■ WHAT IS NEEDED ■
Your answer must be an exact copy of the records below, with every picture left out.

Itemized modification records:
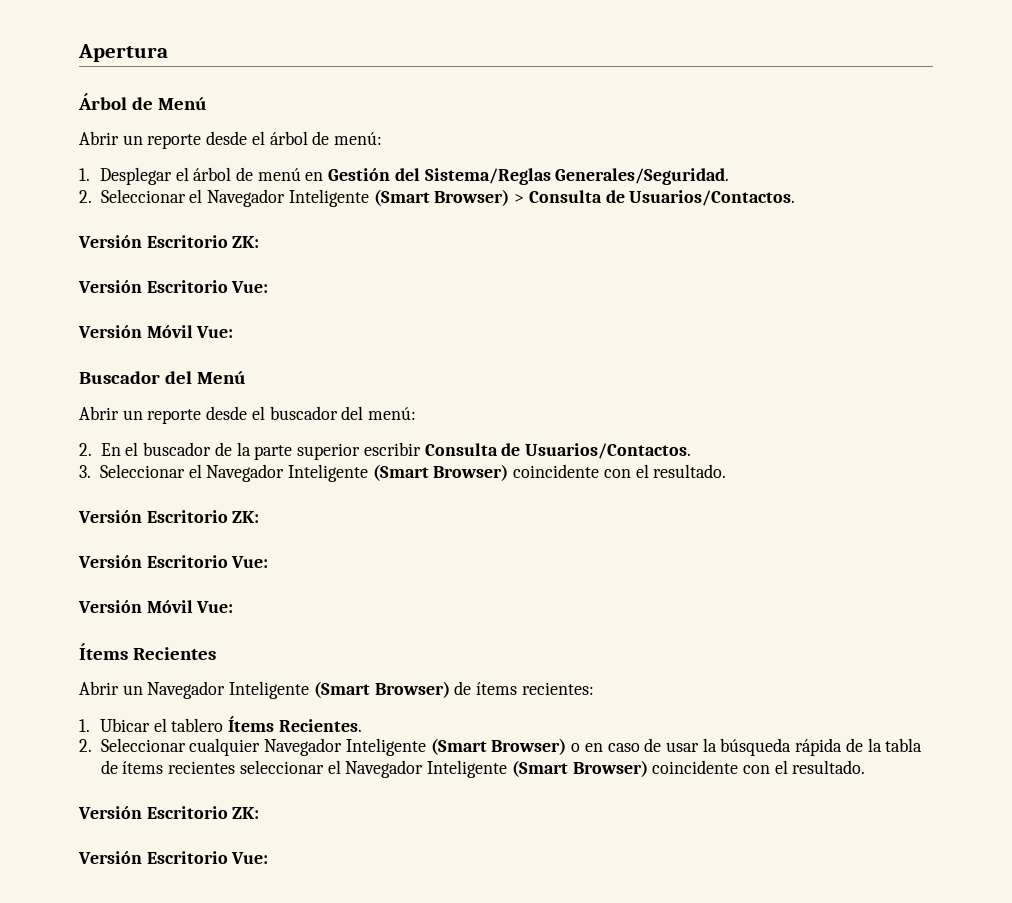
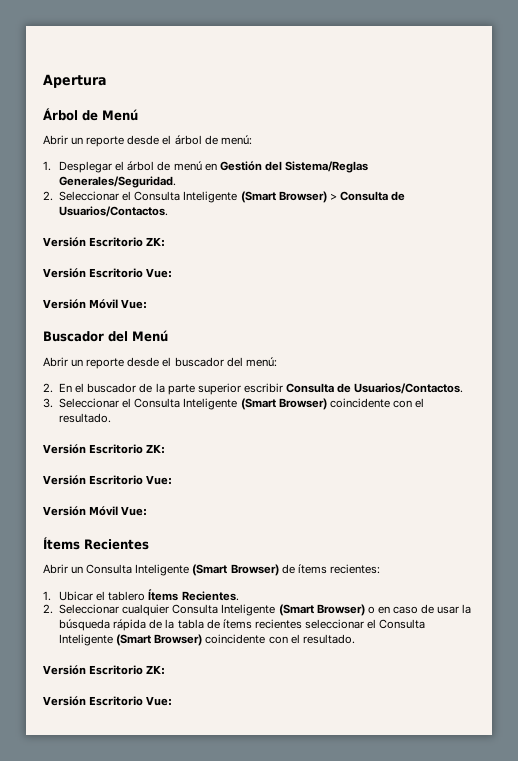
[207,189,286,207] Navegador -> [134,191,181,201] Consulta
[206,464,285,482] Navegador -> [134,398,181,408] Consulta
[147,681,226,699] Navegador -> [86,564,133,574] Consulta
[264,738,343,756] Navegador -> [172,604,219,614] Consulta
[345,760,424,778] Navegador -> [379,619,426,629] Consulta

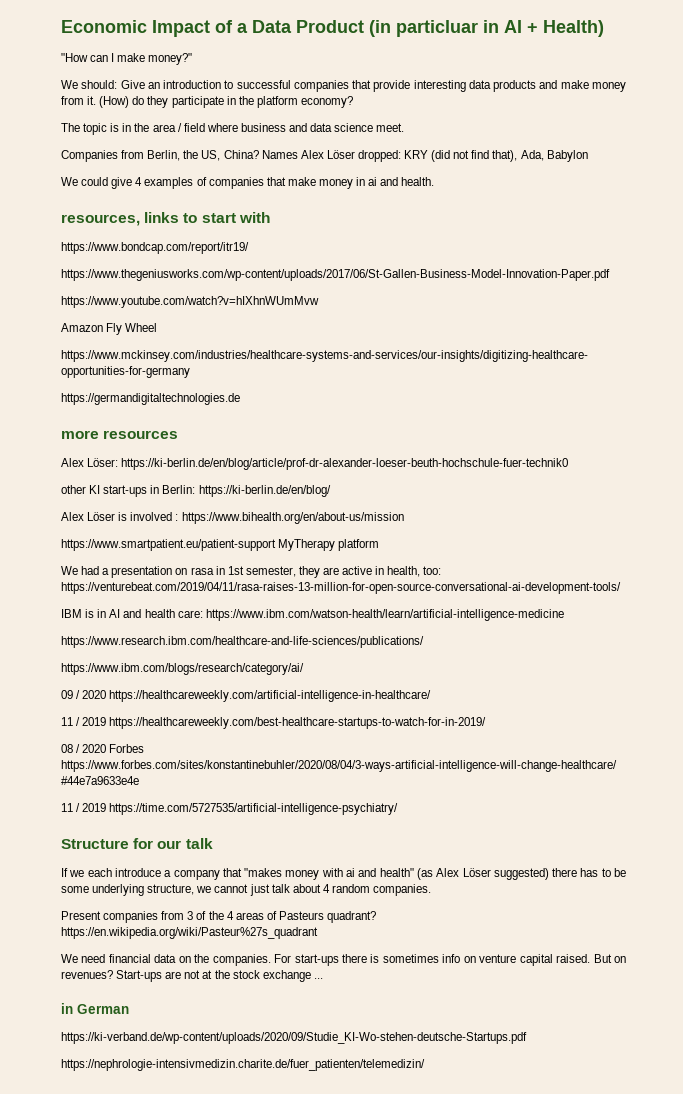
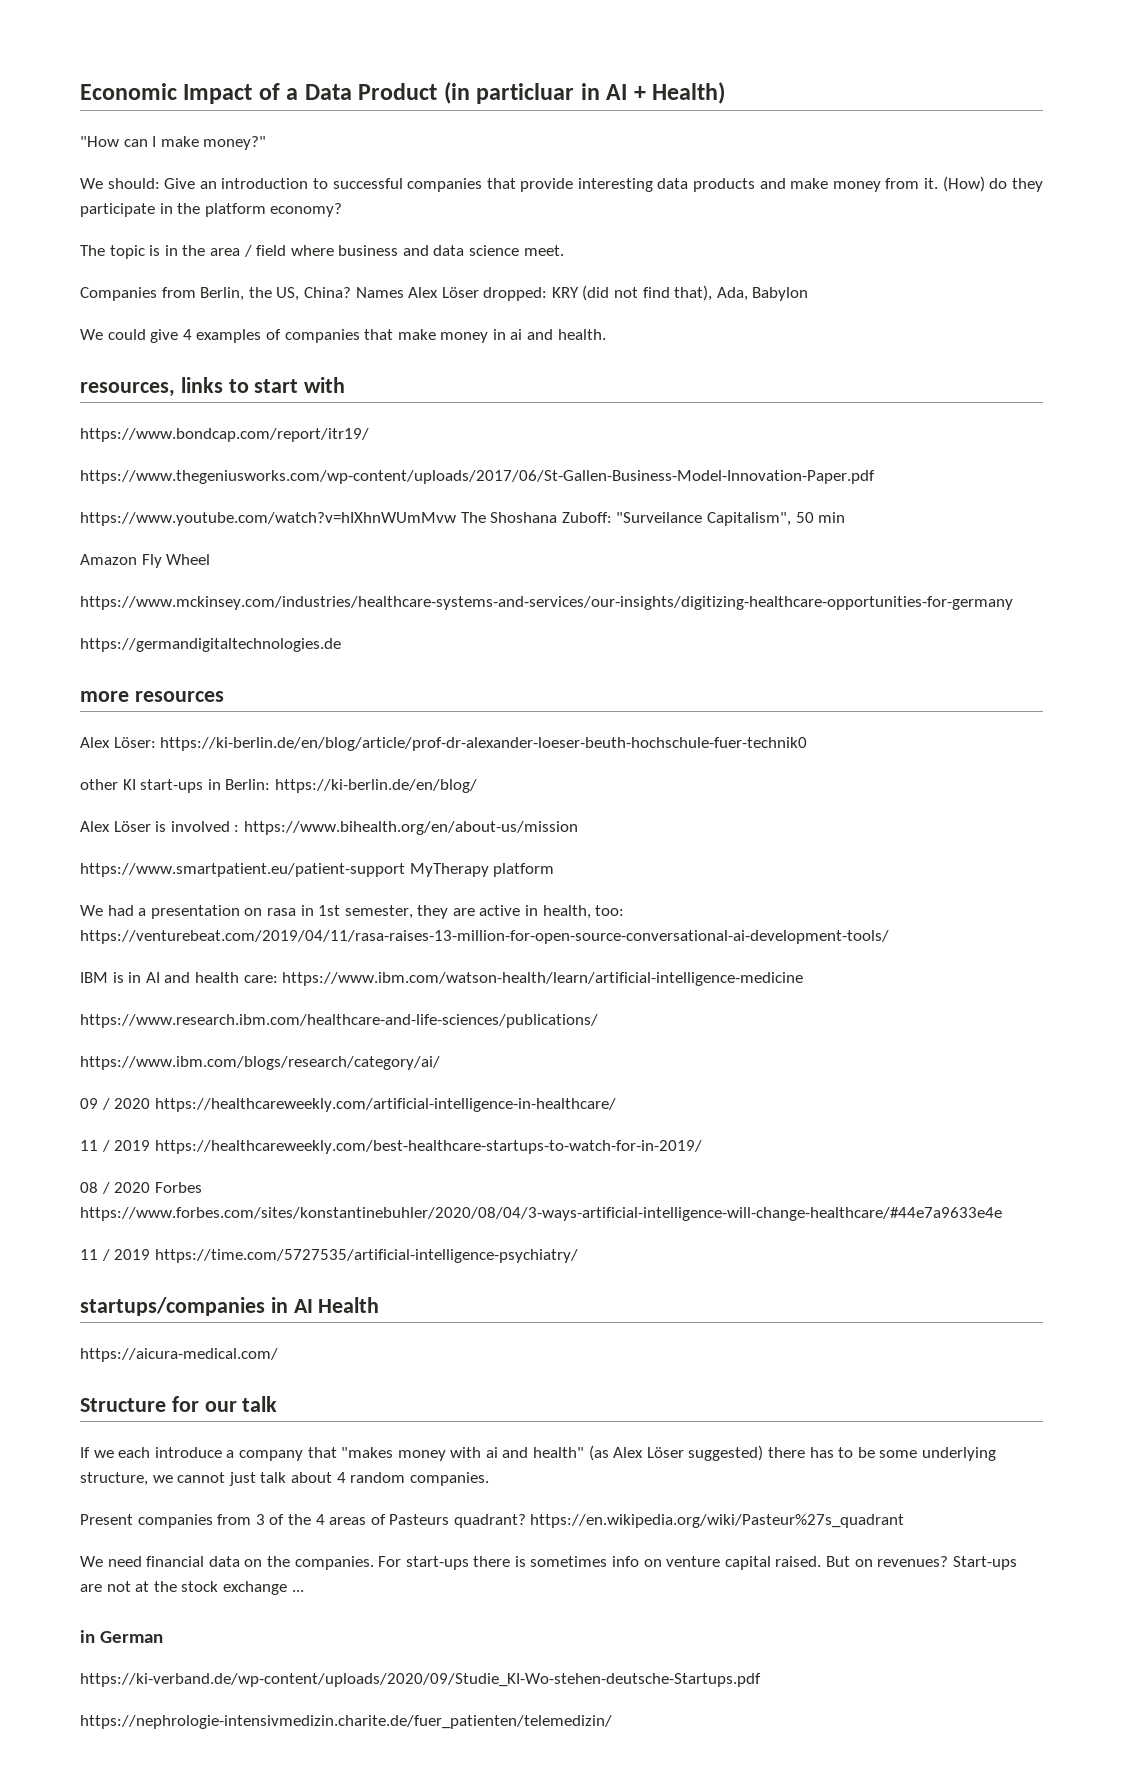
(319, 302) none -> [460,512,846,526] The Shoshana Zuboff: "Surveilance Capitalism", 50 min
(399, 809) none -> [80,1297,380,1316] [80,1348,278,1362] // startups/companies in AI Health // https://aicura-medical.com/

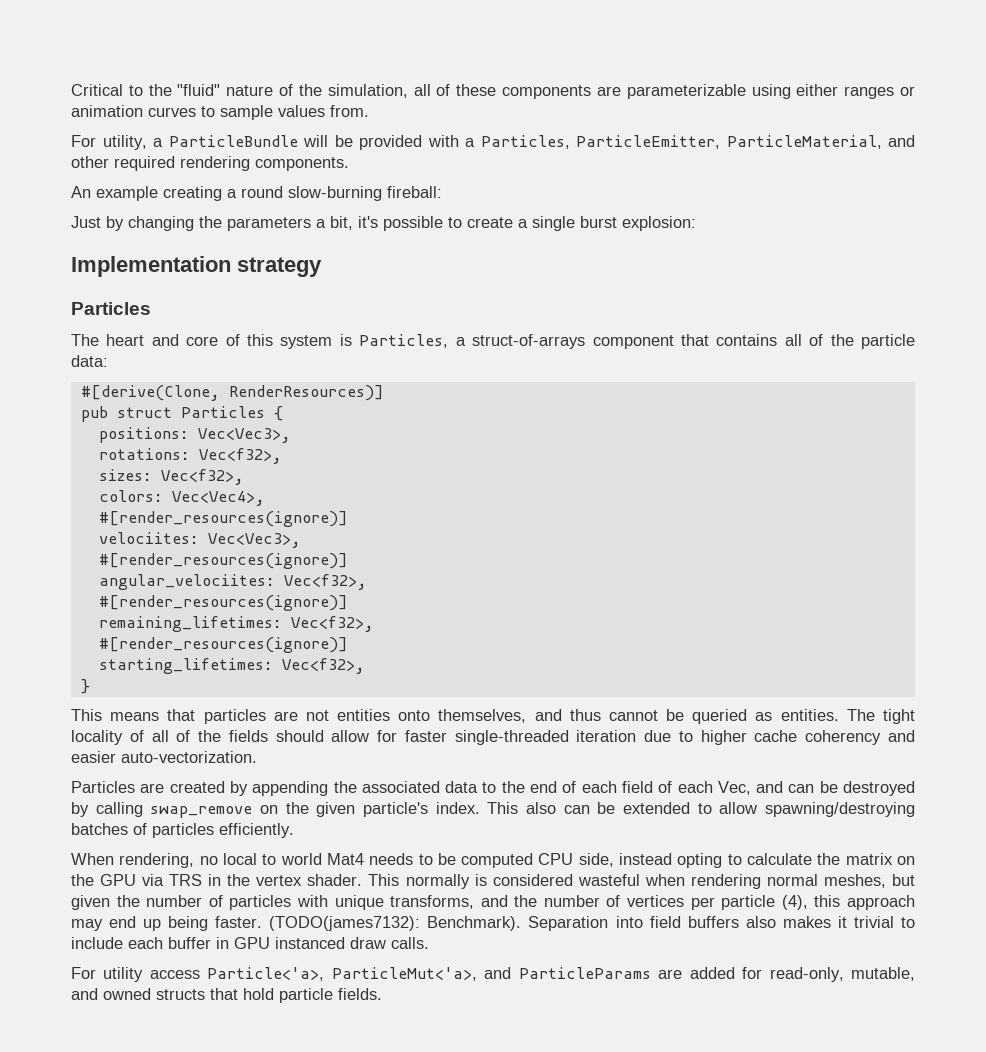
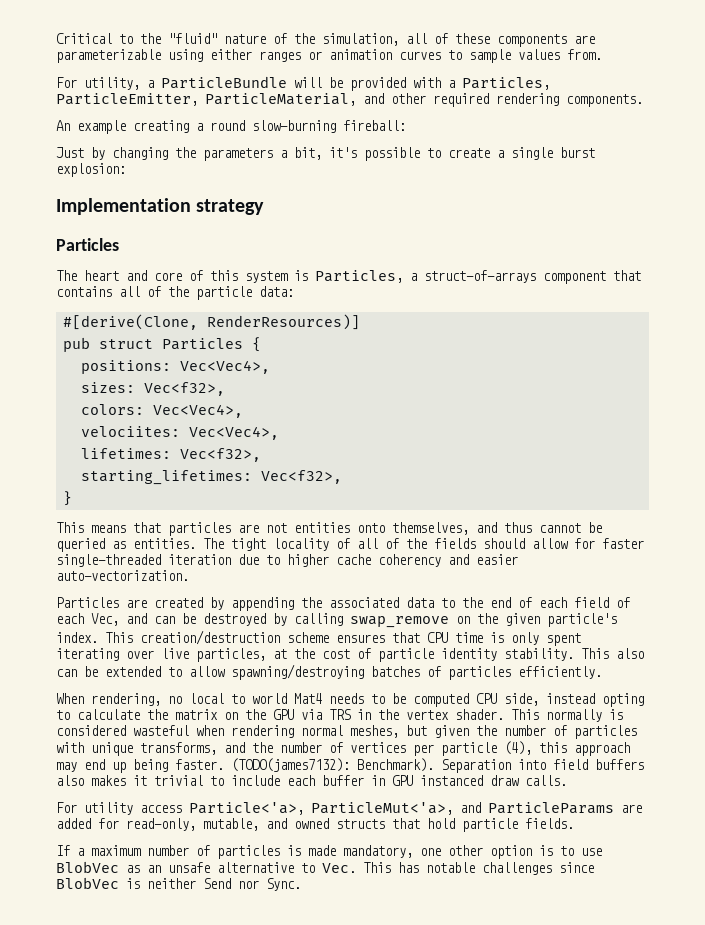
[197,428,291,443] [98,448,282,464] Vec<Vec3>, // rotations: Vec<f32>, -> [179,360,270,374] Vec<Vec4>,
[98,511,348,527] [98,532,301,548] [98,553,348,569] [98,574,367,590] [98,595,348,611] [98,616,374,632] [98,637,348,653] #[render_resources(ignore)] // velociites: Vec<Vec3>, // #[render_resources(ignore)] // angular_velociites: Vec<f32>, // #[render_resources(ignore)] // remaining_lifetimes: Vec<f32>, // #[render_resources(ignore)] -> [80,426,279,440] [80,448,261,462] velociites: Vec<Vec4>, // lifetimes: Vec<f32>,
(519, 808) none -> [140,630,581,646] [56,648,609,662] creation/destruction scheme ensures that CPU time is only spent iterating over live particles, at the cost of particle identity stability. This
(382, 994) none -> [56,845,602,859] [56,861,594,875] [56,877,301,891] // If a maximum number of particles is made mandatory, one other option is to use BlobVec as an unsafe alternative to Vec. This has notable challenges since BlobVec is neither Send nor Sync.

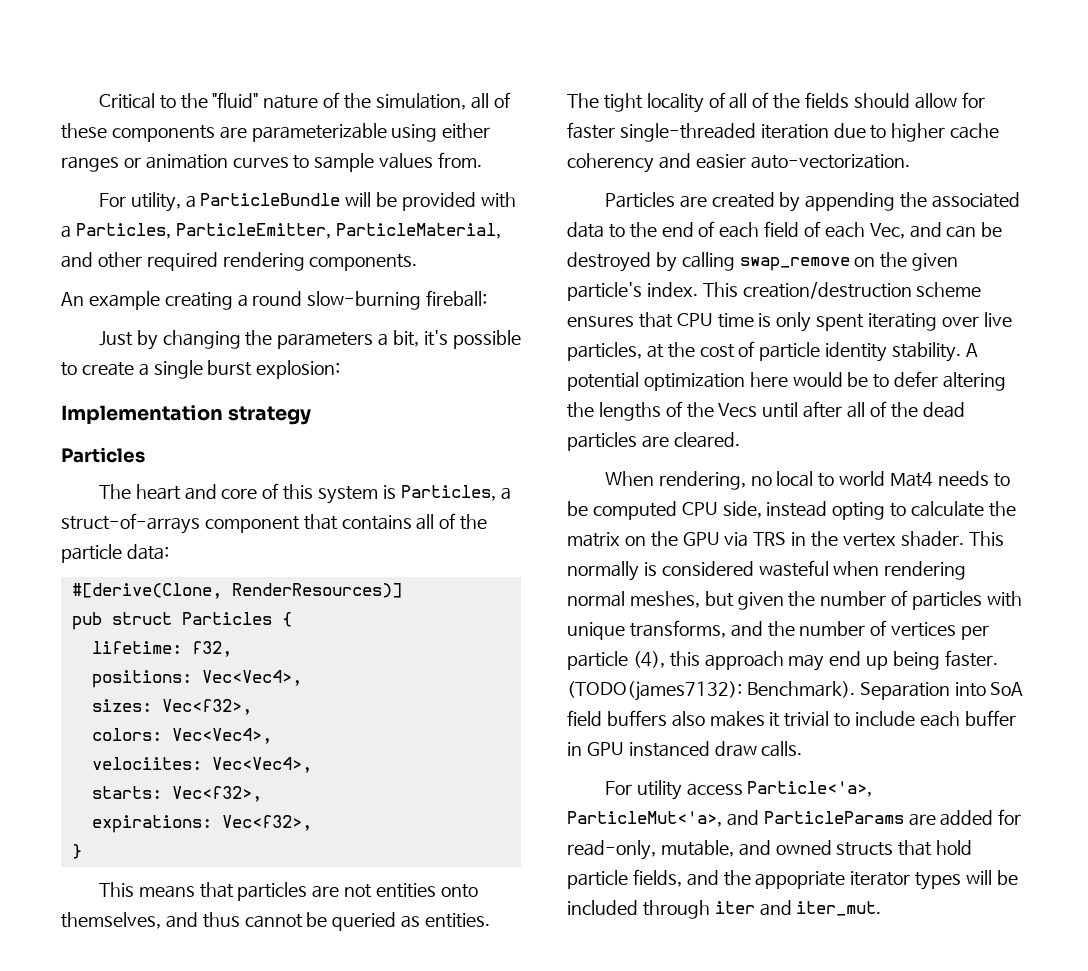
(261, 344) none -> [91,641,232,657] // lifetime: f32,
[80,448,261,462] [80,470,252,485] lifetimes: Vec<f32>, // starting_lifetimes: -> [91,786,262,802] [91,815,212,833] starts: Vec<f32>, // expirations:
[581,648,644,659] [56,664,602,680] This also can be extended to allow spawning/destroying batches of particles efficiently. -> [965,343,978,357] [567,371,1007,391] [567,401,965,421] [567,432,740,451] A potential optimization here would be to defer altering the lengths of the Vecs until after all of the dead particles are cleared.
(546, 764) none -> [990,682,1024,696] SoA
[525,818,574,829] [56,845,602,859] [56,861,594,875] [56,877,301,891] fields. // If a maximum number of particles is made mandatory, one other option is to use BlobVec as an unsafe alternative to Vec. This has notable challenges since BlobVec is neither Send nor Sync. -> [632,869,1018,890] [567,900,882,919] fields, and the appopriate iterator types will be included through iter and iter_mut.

■ RESPONSE TO THIS TASK ■
[207,189,286,207] Navegador -> [134,191,181,201] Consulta
[206,464,285,482] Navegador -> [134,398,181,408] Consulta
[147,681,226,699] Navegador -> [86,564,133,574] Consulta
[264,738,343,756] Navegador -> [172,604,219,614] Consulta
[345,760,424,778] Navegador -> [379,619,426,629] Consulta

(319, 302) none -> [460,512,846,526] The Shoshana Zuboff: "Surveilance Capitalism", 50 min
(399, 809) none -> [80,1297,380,1316] [80,1348,278,1362] // startups/companies in AI Health // https://aicura-medical.com/

[197,428,291,443] [98,448,282,464] Vec<Vec3>, // rotations: Vec<f32>, -> [179,360,270,374] Vec<Vec4>,
[98,511,348,527] [98,532,301,548] [98,553,348,569] [98,574,367,590] [98,595,348,611] [98,616,374,632] [98,637,348,653] #[render_resources(ignore)] // velociites: Vec<Vec3>, // #[render_resources(ignore)] // angular_velociites: Vec<f32>, // #[render_resources(ignore)] // remaining_lifetimes: Vec<f32>, // #[render_resources(ignore)] -> [80,426,279,440] [80,448,261,462] velociites: Vec<Vec4>, // lifetimes: Vec<f32>,
(519, 808) none -> [140,630,581,646] [56,648,609,662] creation/destruction scheme ensures that CPU time is only spent iterating over live particles, at the cost of particle identity stability. This
(382, 994) none -> [56,845,602,859] [56,861,594,875] [56,877,301,891] // If a maximum number of particles is made mandatory, one other option is to use BlobVec as an unsafe alternative to Vec. This has notable challenges since BlobVec is neither Send nor Sync.

(261, 344) none -> [91,641,232,657] // lifetime: f32,
[80,448,261,462] [80,470,252,485] lifetimes: Vec<f32>, // starting_lifetimes: -> [91,786,262,802] [91,815,212,833] starts: Vec<f32>, // expirations:
[581,648,644,659] [56,664,602,680] This also can be extended to allow spawning/destroying batches of particles efficiently. -> [965,343,978,357] [567,371,1007,391] [567,401,965,421] [567,432,740,451] A potential optimization here would be to defer altering the lengths of the Vecs until after all of the dead particles are cleared.
(546, 764) none -> [990,682,1024,696] SoA
[525,818,574,829] [56,845,602,859] [56,861,594,875] [56,877,301,891] fields. // If a maximum number of particles is made mandatory, one other option is to use BlobVec as an unsafe alternative to Vec. This has notable challenges since BlobVec is neither Send nor Sync. -> [632,869,1018,890] [567,900,882,919] fields, and the appopriate iterator types will be included through iter and iter_mut.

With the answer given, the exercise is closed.